One of Christian Aid’s Communication Officers visited El Gawley, one of the communities that BLESS had been working with and said: “BLESS had pulled out of the village I visited in 2008, and everything I saw demonstrated that the community had not only benefited but had been energised and empowered to reach even greater heights themselves. El Gawley village association calls itself ‘Salam’ (which means ‘peace’), demonstrating its commitment to inter-community relationships (Christian- Muslim) as well as development for all.”
These are examples of the work of BLESS in El Gawley:
The committee formed a cooperative of poorer farmers, those who only own small plots of land, to trial the project. It was a huge success – two of their four annual bean harvests are organic and are exported to Europe, getting a price five times higher than they would have locally. They divide the profits according to what they put in. Also, they make an unofficial policy of hiring the poorest of the poor (those farmers who don’t even own any land at all) as labourers on the project, to spread the impact further and reach the poorest.
The cooperative includes both Muslims and Christians and has improved community relations. The regional university has come to their village to study the project, to include it in their agronomy course!

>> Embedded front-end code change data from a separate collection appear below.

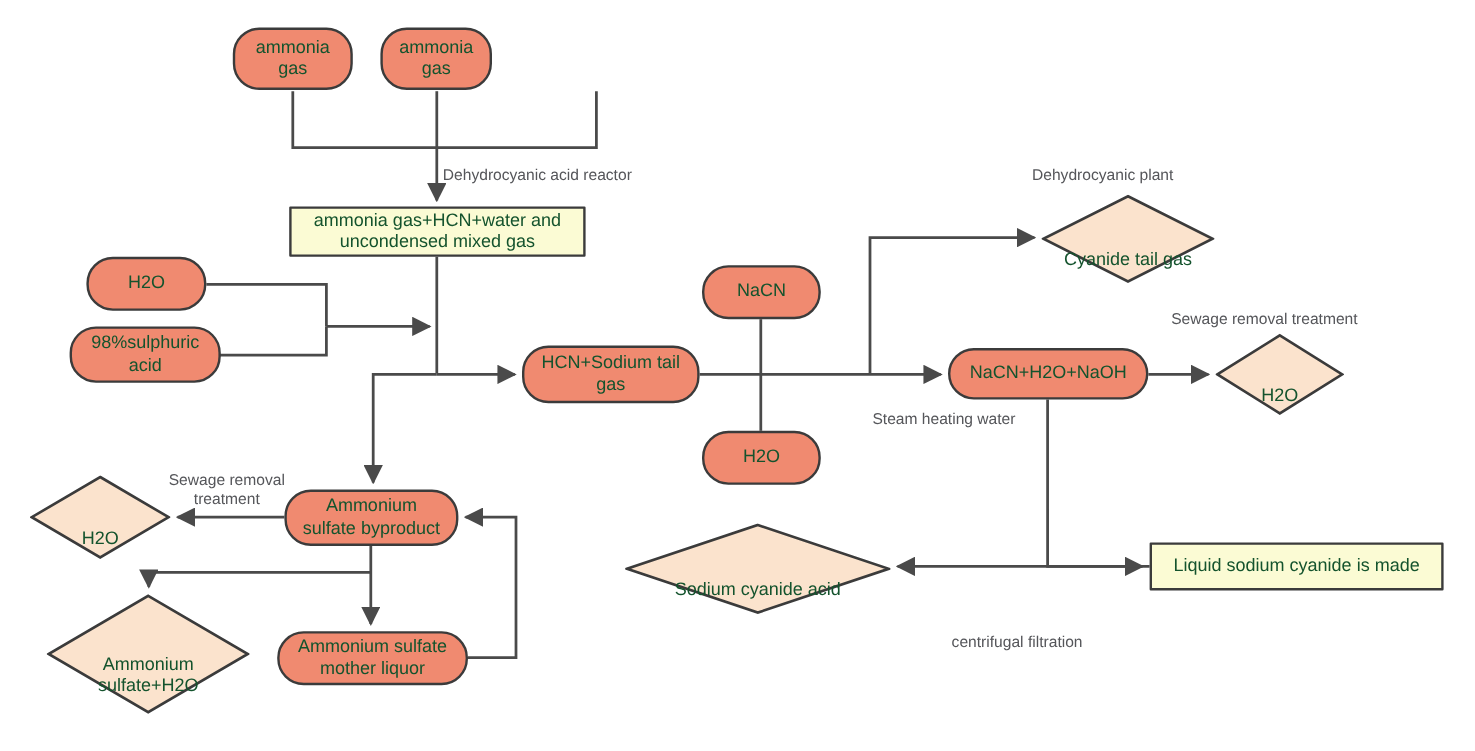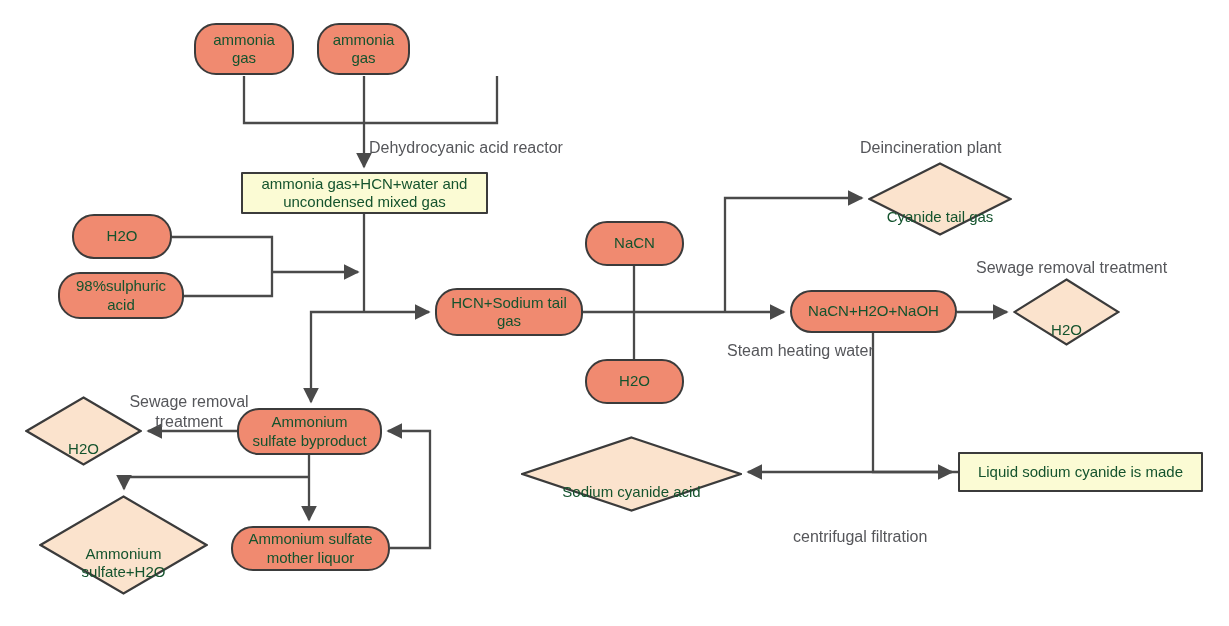--- a/index.html
+++ b/index.html
@@ -70,7 +70,7 @@
   .edge-label {
     position: absolute;
     color: #55565a;
-    font-size: 16px;
+    font-size: 13px;
     line-height: 1.25;
     text-align: center;
     z-index: 3;

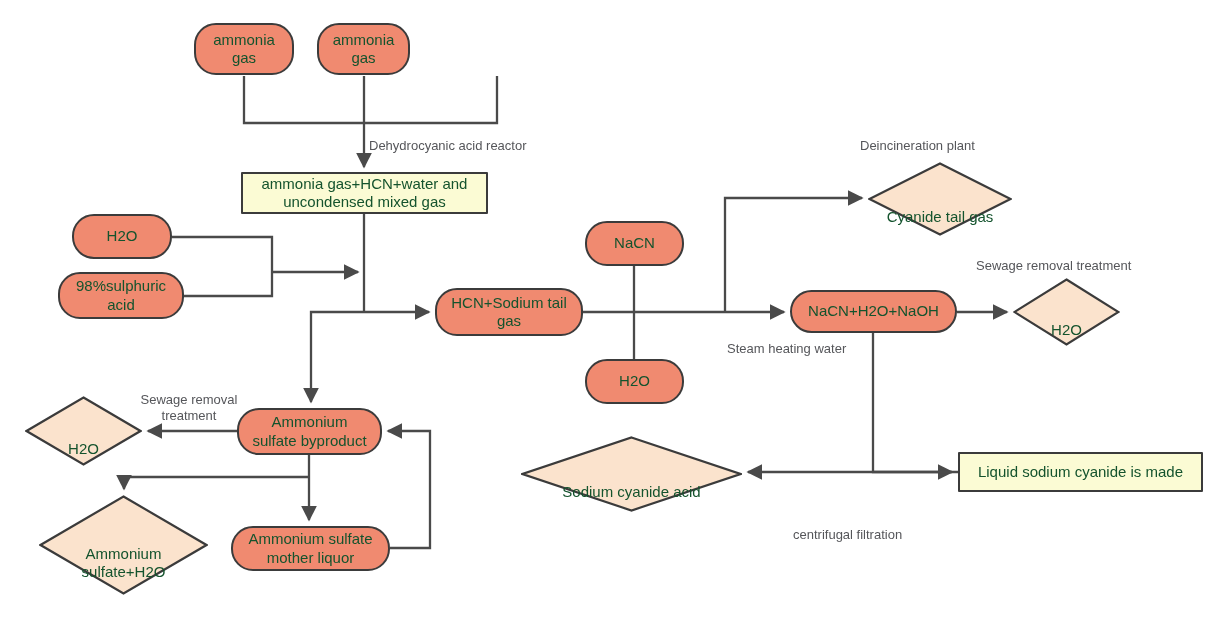--- a/index.html
+++ b/index.html
@@ -221,7 +221,7 @@
 
   <div class="edge-label" style="left:369px;top:138px;width:215px;text-align:left;">Dehydrocyanic acid reactor</div>
 
-  <div class="edge-label" style="left:860px;top:138px;width:165px;text-align:left;">Deincineration plant</div>
+  <div class="edge-label" style="left:860px;top:138px;width:165px;text-align:left;">Dehydrocyanic plant</div>
 
   <div class="edge-label" style="left:976px;top:258px;width:210px;text-align:left;">Sewage removal treatment</div>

BLESS is a Christian organisation but does not proselytise. Village committees are made up of Muslims and Christians together – not only does this mean that benefits are shared by all, but it improves community relationships in a country where these are sometimes tense.
BLESS helped the village set up a nursery, to get little children off the streets during the day and out of their mothers’ hair. This means they get a head start, playing in the clean inside and doing educational games, which prepare them to start school. A token contribution from most families covers the nursery’s expenses, and means that the nursery can accept the children of the poorest for free. Finally, not having children at home means that mothers can work, increasing family incomes. After-school classes: School drop-out rates in Egypt are high because of the poor quality of education. BLESS set up an education committee in the village to improve the level of education the children receive, increasing parent-teacher communication etc. They also run after-school classes. Like the nursery, there’s a small fee that covers the cost of the poorest.
Eradication of Female Genital Mutilation:
90% of women in Egypt are subjected to female circumcision (genital mutilation) – the practice of cutting out a woman’s clitoris. It’s not a religious practice but has become tied up with both Islamic and Christian tradition in Egyptian culture, supposedly to stop a woman having extra-marital relationships. It’s usually done when a girl is 8 to 12 years old, without anaesthetic, with a razor blade, at home by the village midwife. It is dangerous and a few girls have even died from blood loss and/or infection.
Anti-FGM education is an integral part of all BLESS projects. In El Gawley, just as in the rest of Egypt, it was widespread, but now, due to BLESS and Salam’s health education programme, they have completely eradicated FGM – there’s been no case since 2006. Bless and Salam then started working with surrounding villages to change attitudes and practices there, and the next door village has also recently eradicated the tradition.